A 63-year-old woman with multiple disturbances of the cranial nerves is reported. She initially complained of bilateral hearing loss and otorrhea, followed by right facial palsy and vertigo and was hospitalized on August 25, 1983. Despite steroid therapy, her condition deteriorated and finally complete bilateral deafness and complete bilateral facial palsy developed.Histologial examination of the mastoid mucosa, obtained by exploratory tympanotomies in both ears, showed non-specific inflammation.
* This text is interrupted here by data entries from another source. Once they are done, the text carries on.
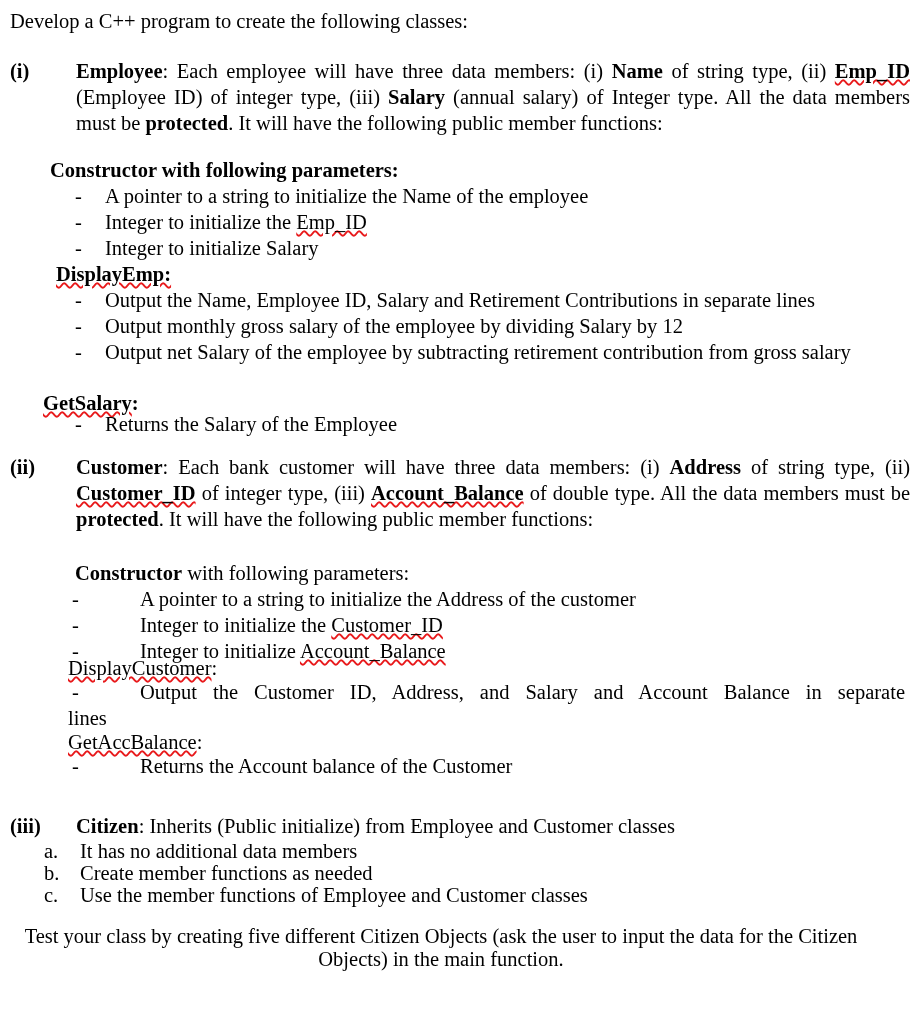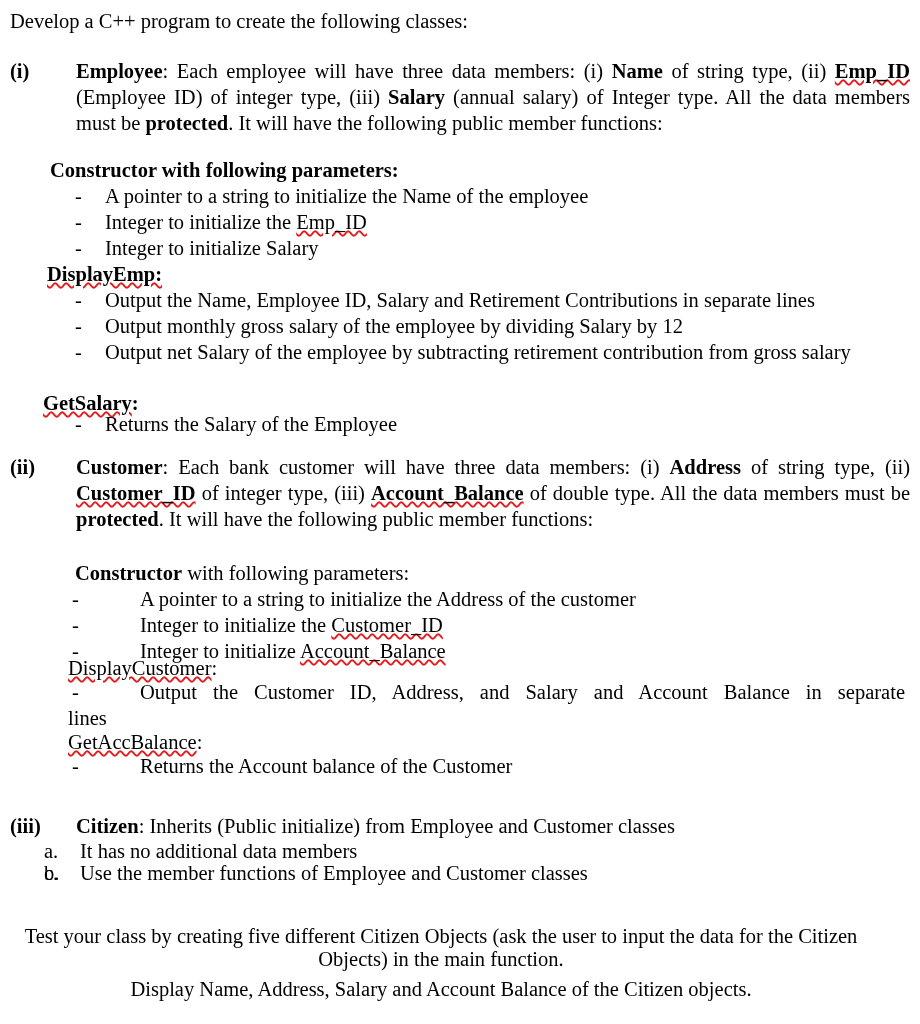--- a/index.html
+++ b/index.html
@@ -141,21 +141,21 @@
     <div class="dash-row">
       <span class="dash">-</span>
       <span class="dash-text"><span>Integer to initialize the </span><span class="sp">Emp_ID</span></span>
     </div>
     <div class="dash-row">
       <span class="dash">-</span>
       <span class="dash-text">Integer to initialize Salary</span>
     </div>
   </div>
 
-  <div class="mf" style="left:47px; top:261px;text-align:center;">
+  <div class="mf" style="left:56px; top:261px;text-align:center;">
     <div class="mf-title"><b class="sp">DisplayEmp:</b></div>
   </div>
   <div class="mf list-emp" style="left:0px; top:287px; width:830px;">
     <div class="dash-row">
       <span class="dash">-</span>
       <span class="dash-text">Output the Name, Employee ID, Salary and Retirement Contributions in separate lines</span>
     </div>
     <div class="dash-row">
       <span class="dash">-</span>
       <span class="dash-text">Output monthly gross salary of the employee by dividing Salary by 12</span>
@@ -227,23 +227,23 @@
     <div class="sec-body" style="text-align:left;"><b>Citizen</b><span>: Inherits (Public initialize) from Employee and Customer classes</span></div>
   </div>
 
   <ul class="alpha-list" style="position:absolute; left:44px; top:840px; width:800px;">
     <li>
       <span class="lbl">a.</span>
       <span>It has no additional data members</span>
     </li>
     <li>
       <span class="lbl">b.</span>
+      <span>Create member functions as needed</span>
     </li>
     <li>
       <span class="lbl">c.</span>
       <span>Use the member functions of Employee and Customer classes</span>
     </li>
   </ul>
 
   <div class="tail" style="top:925px;">Test your class by creating five different Citizen Objects (ask the user to input the data for the Citizen Objects) in the main function.</div>
-  <div class="tail" style="top:978px;">Display Name, Address, Salary and Account Balance of the Citizen objects.</div>
 
 </div>
 
 </body></html>

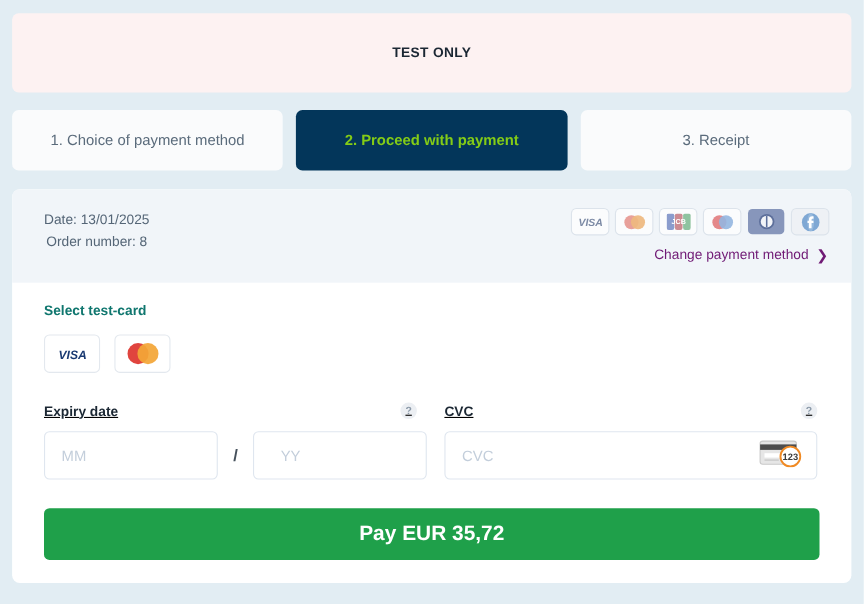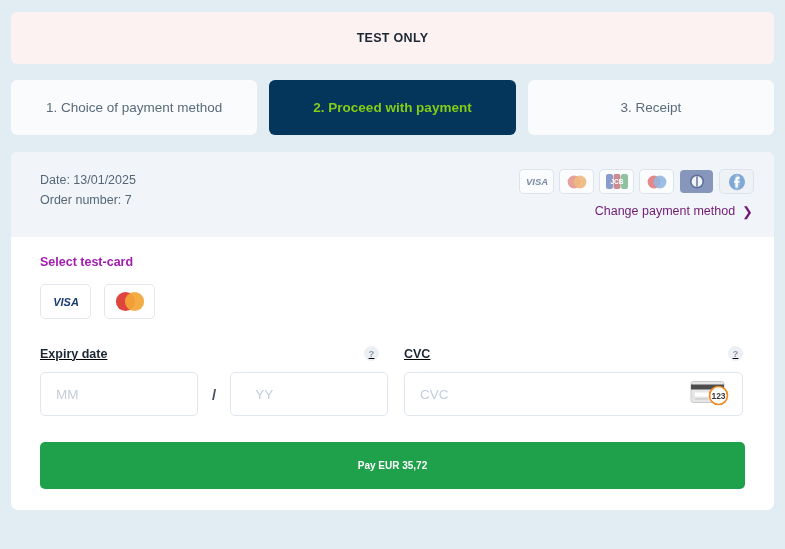--- a/index.html
+++ b/index.html
@@ -8,21 +8,21 @@
     width: 785px; height: 549px;
     background: #e2edf3;
     font-family: "Liberation Sans", sans-serif;
     overflow: hidden;
   }
   .page { width: 785px; height: 549px; position: relative; padding: 0 11px; }
 
   
   .test-banner {
     margin-top: 12px;
-    height: 52px;
+    height: 72px;
     background: #fdf2f2;
     border-radius: 6px;
     display: flex; align-items: center; justify-content: center;
   }
   .test-banner-text {
     font-size: 12.5px; font-weight: bold; color: #1b2733;
     letter-spacing: .3px;
   }
 
   
@@ -49,21 +49,21 @@
     margin-top: 17px;
     border-radius: 7px;
     background: #ffffff;
     overflow: hidden;
     height: 358px;
   }
   .card-head {
     background: #f1f5f9;
     height: 85px;
     padding: 18px 21px 0 29px;
-    display: flex; justify-content: space-between;
+    display: flex; justify-content: space-between; text-align: center;
   }
   .order-info { font-size: 12.5px; color: #556677; line-height: 20px; }
   .order-line { white-space: nowrap; }
 
   .head-right { display: flex; flex-direction: column; align-items: flex-end; }
   .brand-row { display: flex; gap: 7px; }
   .brand {
     width: 33px; height: 23px; border-radius: 4px;
     background: #fbfcfd;
     display: flex; align-items: center; justify-content: center;
@@ -74,21 +74,21 @@
     margin-top: 11px;
     font-size: 12.5px; color: #701a75;
     display: flex; align-items: center; gap: 7px;
     cursor: pointer;
   }
   .chev { font-size: 13px; line-height: 1; }
 
   
   .body { padding: 18px 29px 0 29px; }
   .sec-label {
-    font-size: 12.5px; font-weight: bold; color: #a21caf;
+    font-size: 12.5px; font-weight: bold; color: #0f766e;
   }
   .testcards { display: flex; gap: 13px; margin-top: 15px; }
   .testcard {
     width: 51px; height: 35px; border-radius: 5px;
     background: #ffffff;
     border: 1px solid #e3e8ee;
     display: flex; align-items: center; justify-content: center;
     cursor: pointer;
   }
 
@@ -133,21 +133,21 @@
     transform: translateY(-50%);
     pointer-events: none;
   }
 
   
   .pay-btn {
     margin: 26px 29px 0 29px;
     height: 47px;
     background: #1fa04a;
     border: none; border-radius: 5px;
-    color: #ffffff; font-size: 10px; font-weight: bold;
+    color: #ffffff; font-size: 19px; font-weight: bold;
     font-family: "Liberation Sans", sans-serif;
     cursor: pointer;
     width: calc(100% - 58px);
   }
 </style>
 </head>
 <body>
 
 <div class="page">
 
@@ -165,21 +165,21 @@
     <div class="tab">
       <span>3. Receipt</span>
     </div>
   </div>
 
   <div class="card">
 
     <div class="card-head">
       <div class="order-info">
         <div class="order-line">Date: 13/01/2025</div>
-        <div class="order-line">Order number: 7</div>
+        <div class="order-line">Order number: 8</div>
       </div>
 
       <div class="head-right">
         <div class="brand-row">
 
           <div class="brand">
             <svg width="26" height="11" viewBox="0 0 26 11">
               <text x="13" y="9" text-anchor="middle" font-family="Liberation Sans, sans-serif" font-size="9.5" font-weight="bold" font-style="italic" fill="#7c8aa5">VISA</text>
             </svg>
           </div>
Noteworthy findings or laboratory examinations were extremely high levels of ESR and CRP, positive RA test, and negative tuberculin test.Tracheotomy was performed because of recurrent bilateral nerve palsy. Scleritis occurred in March, 1984, and the disturbances of eye movement, ptosis and atrophy of tongue developed in September, 1984. Long-term steroid therapy did not improve cranial palsy. There were no neurological signs such as pathological reflex in the limbs, involuntary movement or meningeal irritation symptom. There were no remarkable findings on CT or MRI.Although treatment by a local hospital continued, the III, IV, VI, VII, VIII, X and XII cranial nerves remained paralyzed. She finally died of systemic weakness in March, 1989.This was a rare case that began with bilateral otitis media and proceeding to paralysis of initially occurred and cranial nerves in order of VII, VIII, X, XII, III, IV and VI nerves. The background of this case included systemic vascular disease, especially Cogan's syndrome, because of otologic and ocular symptoms and multiple disturbances of the cranial nerves.